Há falta também de pneus, entre outros itens, o que obriga as fábricas a se desdobrarem. Para reduzir os atrasos nas entregas, as escalas dos operários precisam ser feitas de acordo com a disponibilidade de peças, o que leva os setores de recursos humanos a terem que negociar com os sindicatos numa rotina tensa. “O setor automobilístico é mais afetado do que outros porque está dentro de uma cadeia global. As empresas brasileiras trazem material da Ásia, Europa, Estados Unidos e por isso há essa dificuldade de organizar a logística. A gente viu até empresa buscando, de helicóptero, peças no aeroporto”, diz Moraes.

 

O aumento dos preços finais dos veículos acaba sendo inevitável. Essa alta preocupa também o setor de eletroeletrônicos, que sempre foi muito influenciado pelo câmbio. Mas, segundo o Presidente da Associação Brasileira da Indústria Elétrica e Eletrônica (Abinee), Humberto Barbato, há expectativa de melhora e até de crescimento durante este ano.
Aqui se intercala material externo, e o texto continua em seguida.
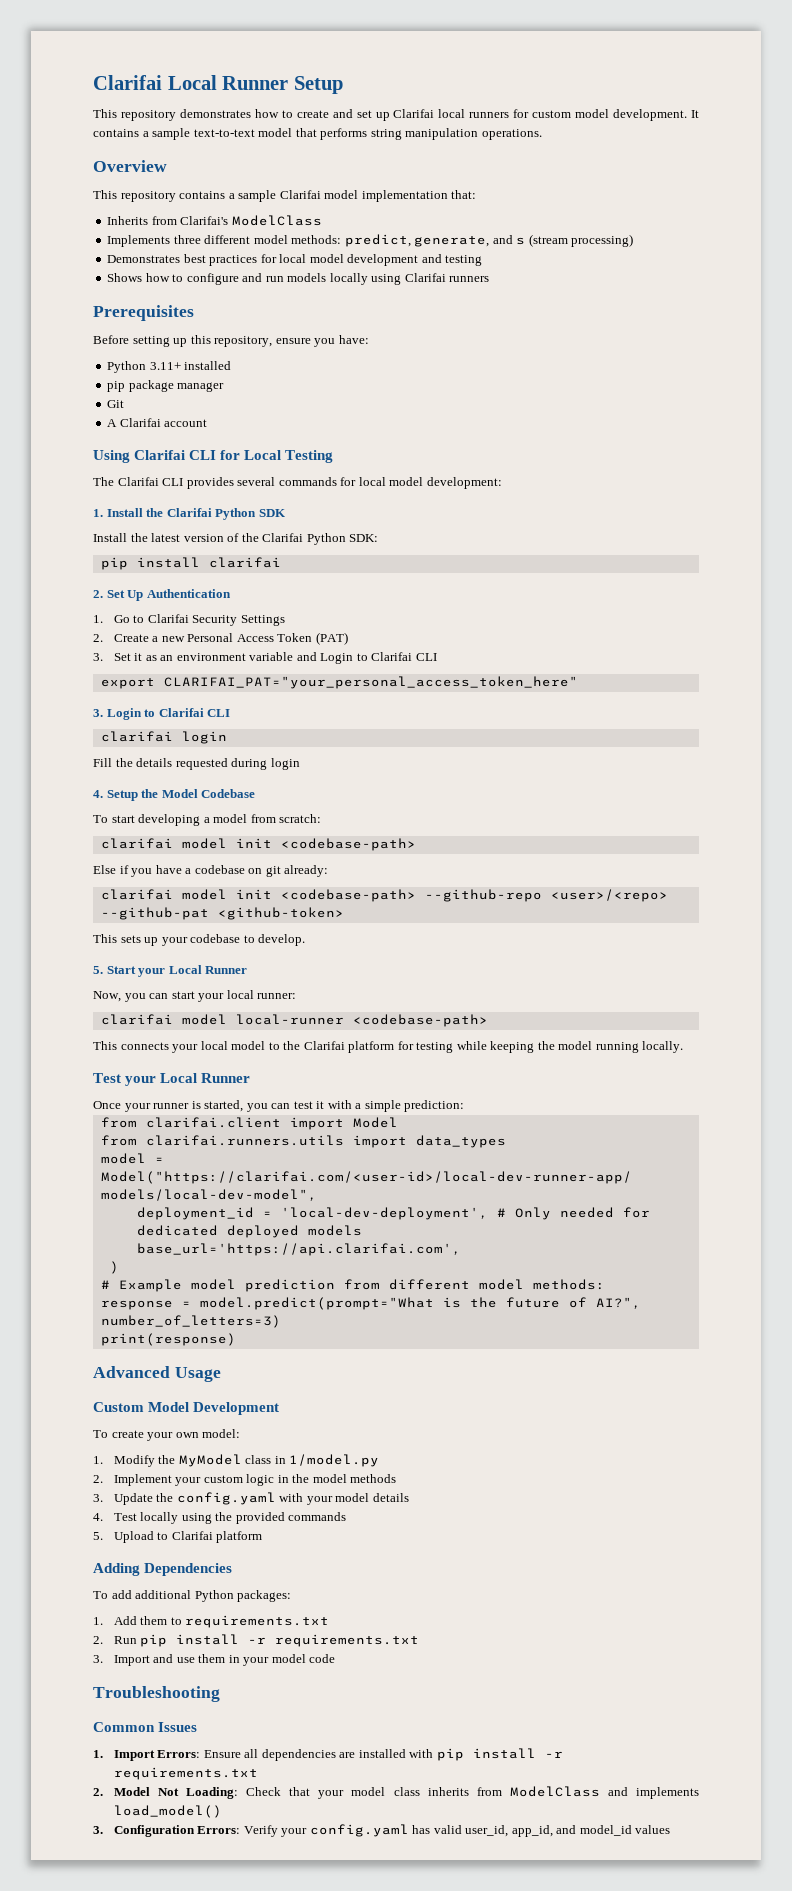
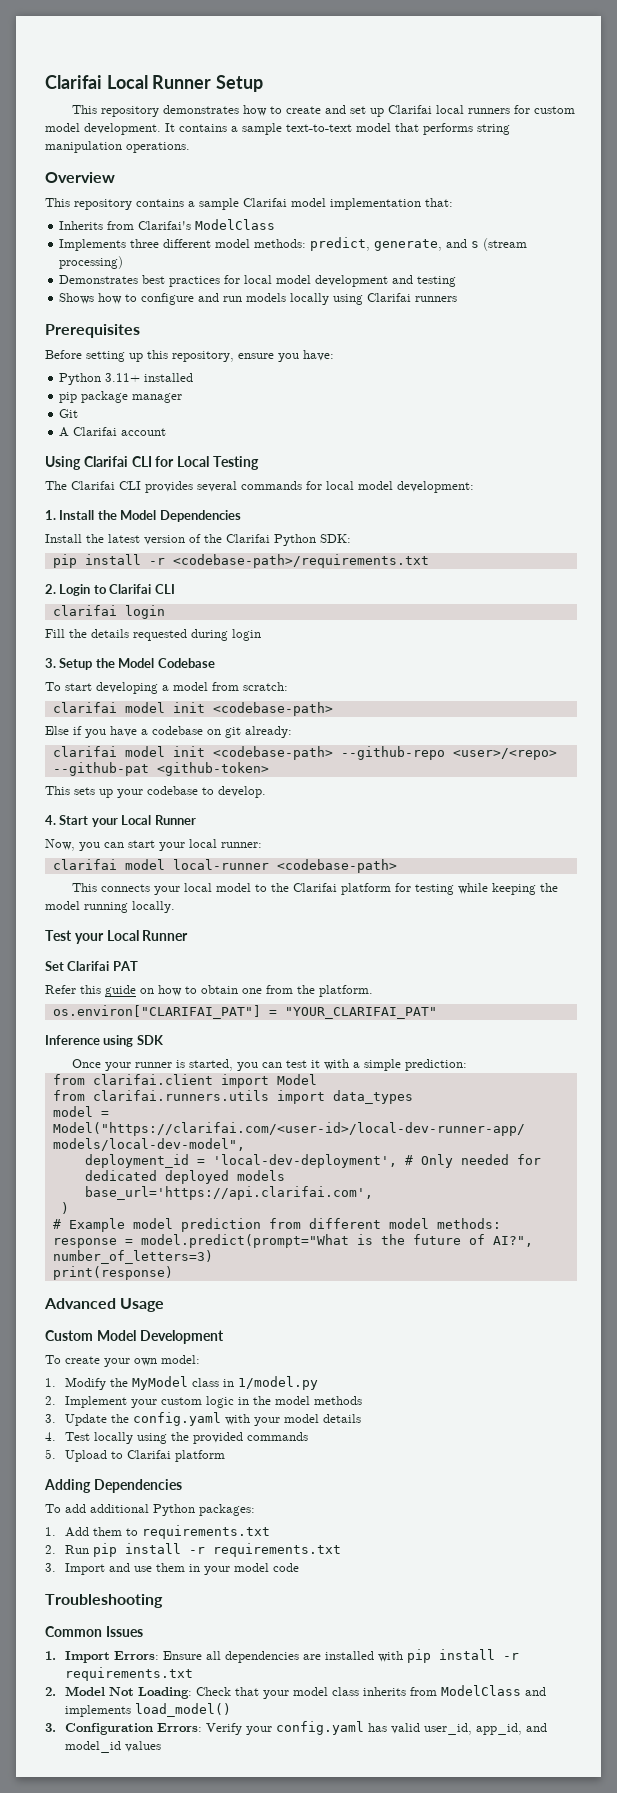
- 1. Install the Clarifai Python SDK
+ 1. Install the Model Dependencies
- pip install clarifai
- 2. Set Up Authentication
- 1. Go to Clarifai Security Settings
- 2. Create a new Personal Access Token (PAT)
- 3. Set it as an environment variable and Login to Clarifai CLI
- export CLARIFAI_PAT="your_personal_access_token_here"
- 3. Login to Clarifai CLI
+ pip install -r <codebase-path>/requirements.txt
+ 2. Login to Clarifai CLI
- 4. Setup the Model Codebase
+ 3. Setup the Model Codebase
- 5. Start your Local Runner
+ 4. Start your Local Runner
+ Set Clarifai PAT
+ Refer this guide on how to obtain one from the platform.
+ os.environ["CLARIFAI_PAT"] = "YOUR_CLARIFAI_PAT"
+ Inference using SDK

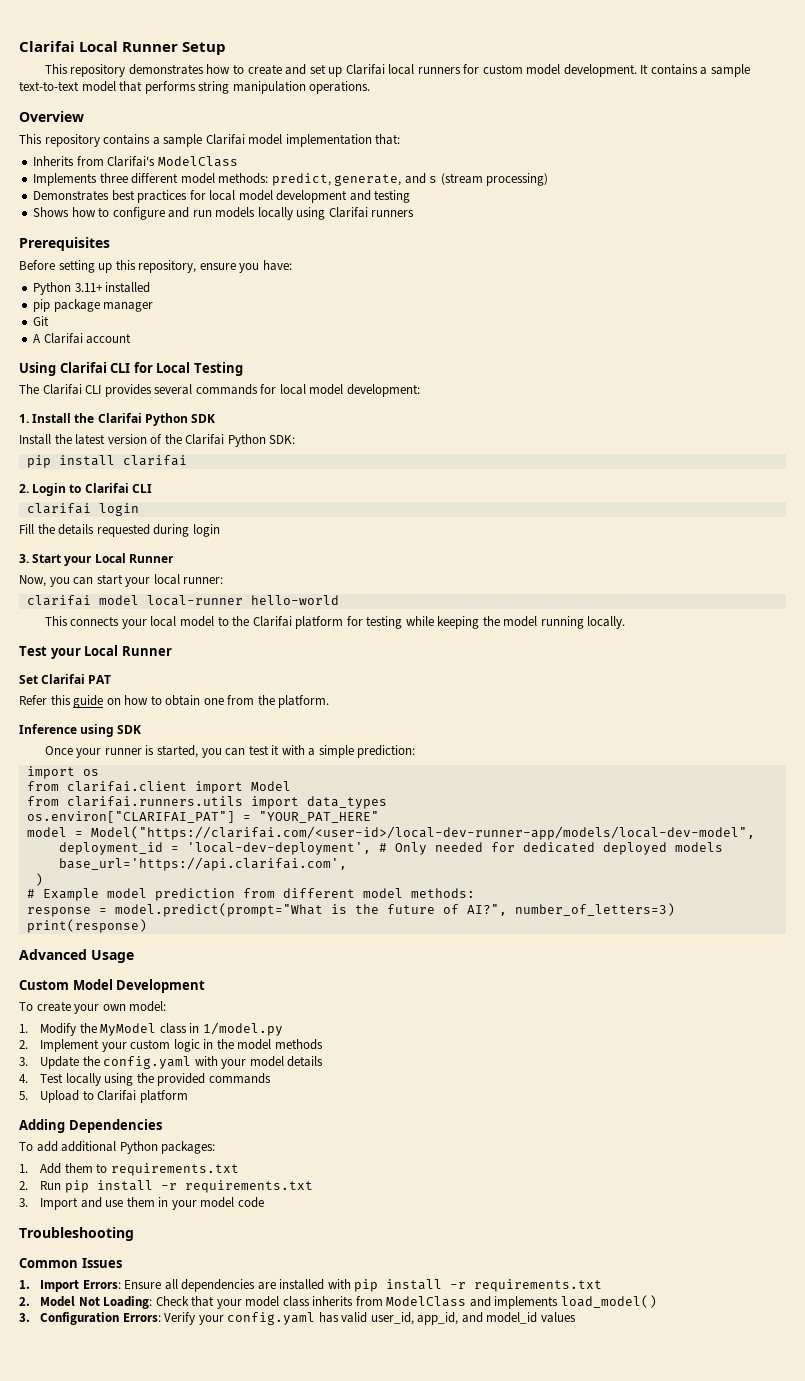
- 1. Install the Model Dependencies
+ 1. Install the Clarifai Python SDK
- pip install -r <codebase-path>/requirements.txt
+ pip install clarifai
- 3. Setup the Model Codebase
- To start developing a model from scratch:
- clarifai model init <codebase-path>
- Else if you have a codebase on git already:
- clarifai model init <codebase-path> --github-repo <user>/<repo> --github-pat <github-token>
- This sets up your codebase to develop.
- 4. Start your Local Runner
+ 3. Start your Local Runner
- clarifai model local-runner <codebase-path>
+ clarifai model local-runner hello-world
- os.environ["CLARIFAI_PAT"] = "YOUR_CLARIFAI_PAT"
+ import os
+ os.environ["CLARIFAI_PAT"] = "YOUR_PAT_HERE"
Os fabricantes têm buscado alternativas para atender à demanda e evitar a alta exorbitante de custos.

 

“Mesmo diante de uma série de dificuldades, como escassez de insumos e pressão de custos devido à desvalorização cambial, que comprometem o desempenho da atividade produtiva, a última sondagem da Abinee verificou que 82% das empresas do setor projetam crescimento para o ano em comparação com 2020. Esses números são positivos diante de um contexto de pandemia”, afirma Barbato.

 

Os semicondutores são fundamentais para produção de chips, diodos, transístores e outros componentes eletrônicos. Sua produção é extremamente concentrada na Ásia, região onde estão os dois maiores fabricantes – as taiwanesas Taiwan Semiconductor Manufacturing Company (TSMC) e United Microelectronics Corporation (UMC)- que controlam quase metade da produção mundial.

 

ESCASSEZ DE INSUMOS

 

Para empresas que têm contratos com clientes e atrasam entregas, a dor de cabeça pela escassez de insumos pode ser maior. No entanto, os especialistas ouvidos duvidam que haja ambiente para uma judicialização dos casos. Para Gustavo Cunha Melo, a tendência é que haja quase sempre um processo de negociação amigável. “É razoável que haja um acordo.

 

Se houver sinistro, há leis que protegem o atrasado, tendo em vista que estamos numa pandemia não esperada. Não vejo impacto nesse sentido. Mas daqui para frente, dependendo do produto, os compradores podem colocar mais cláusulas compromissórias para garantir o fornecimento”, explica Melo. Na avaliação de especialistas, o mercado de seguros não é impactado diretamente pelo problema, devido à falta de produtos específicos para escassez de insumos.

 

Indiretamente, há tendência de alta dos seguros de transporte de carga, pela inflação desse segmento, e com a redução nas vendas de veículos novos, há menos carros para serem segurados, o que afeta a contratação de coberturas.